Exercise details: The result should be the full listing copied exactly, with no pictures in it.

Extracted entries:

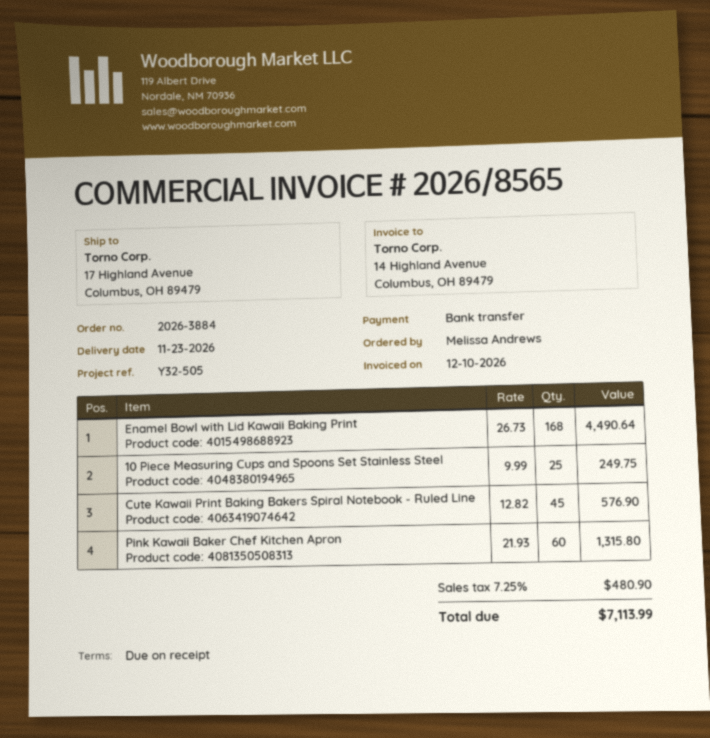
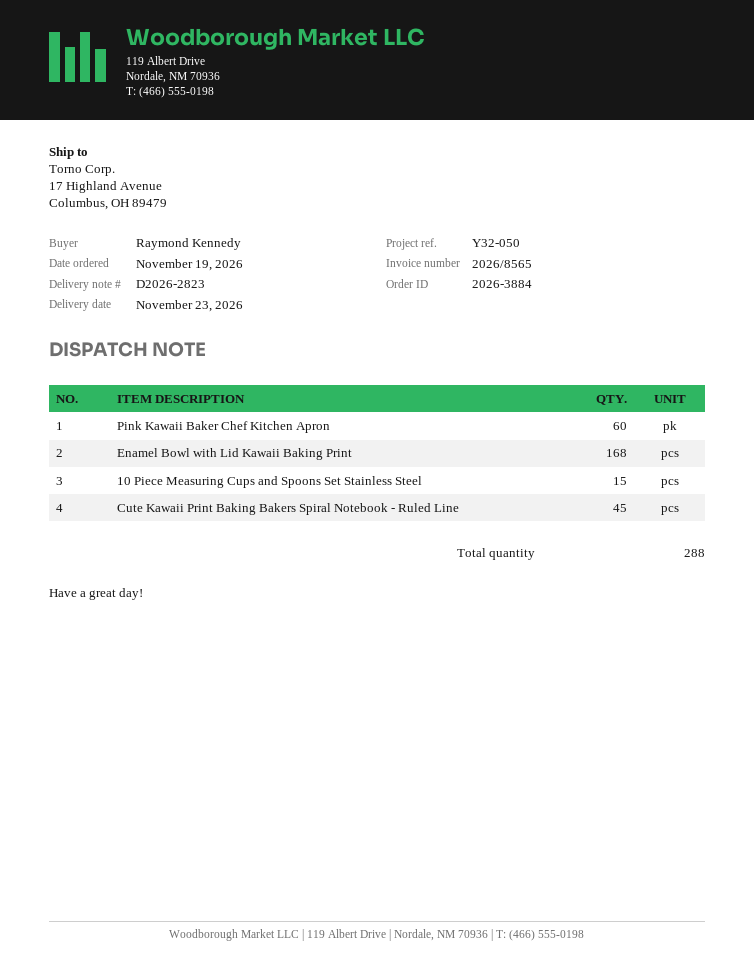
reference: Y32-505 -> Y32-050
ordered by: Melissa Andrews -> Raymond Kennedy
10 Piece Measuring Cups and Spoons Set Stainless Steel: 25 -> 15

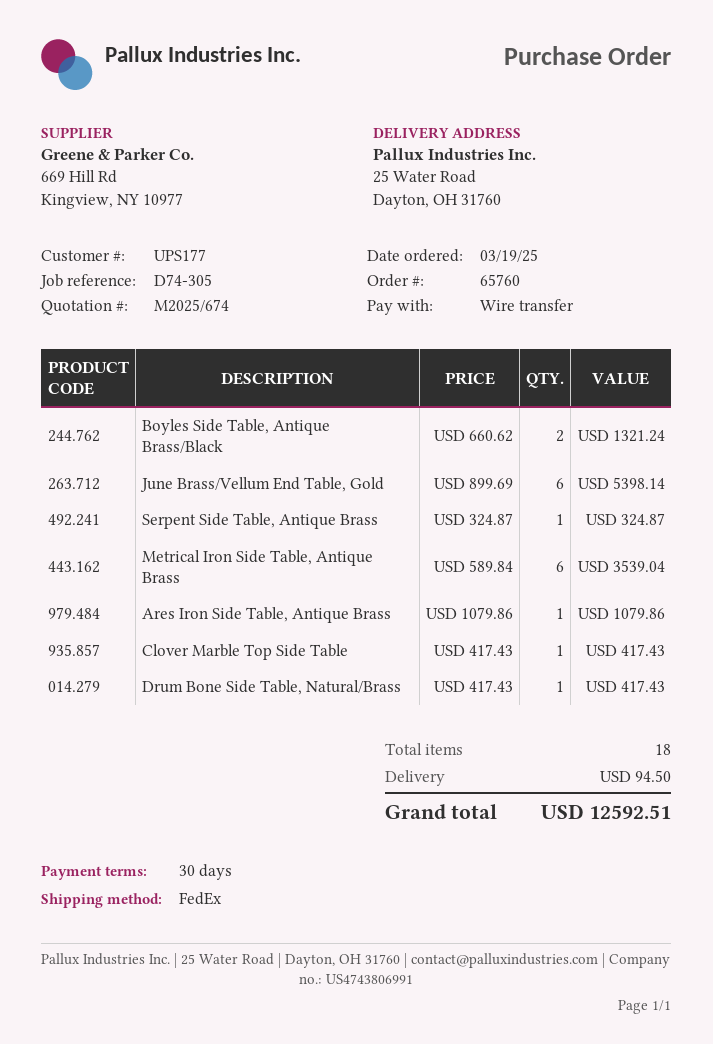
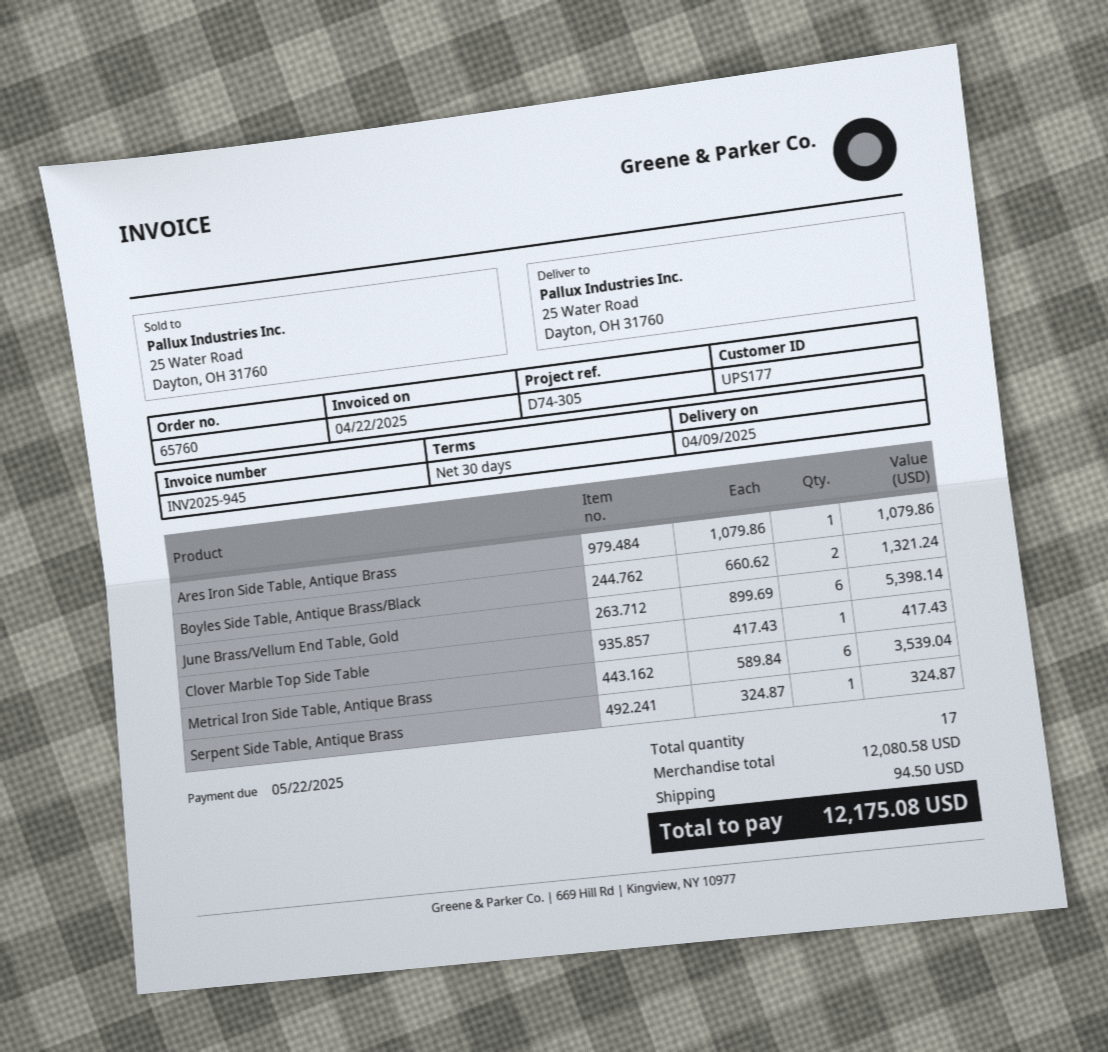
Drum Bone Side Table, Natural/Brass: 1 x 417.43 = 417.43 -> none
total quantity: 18 -> 17
total: 12592.51 -> 12175.08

Output for this task:
reference: Y32-505 -> Y32-050
ordered by: Melissa Andrews -> Raymond Kennedy
10 Piece Measuring Cups and Spoons Set Stainless Steel: 25 -> 15

Drum Bone Side Table, Natural/Brass: 1 x 417.43 = 417.43 -> none
total quantity: 18 -> 17
total: 12592.51 -> 12175.08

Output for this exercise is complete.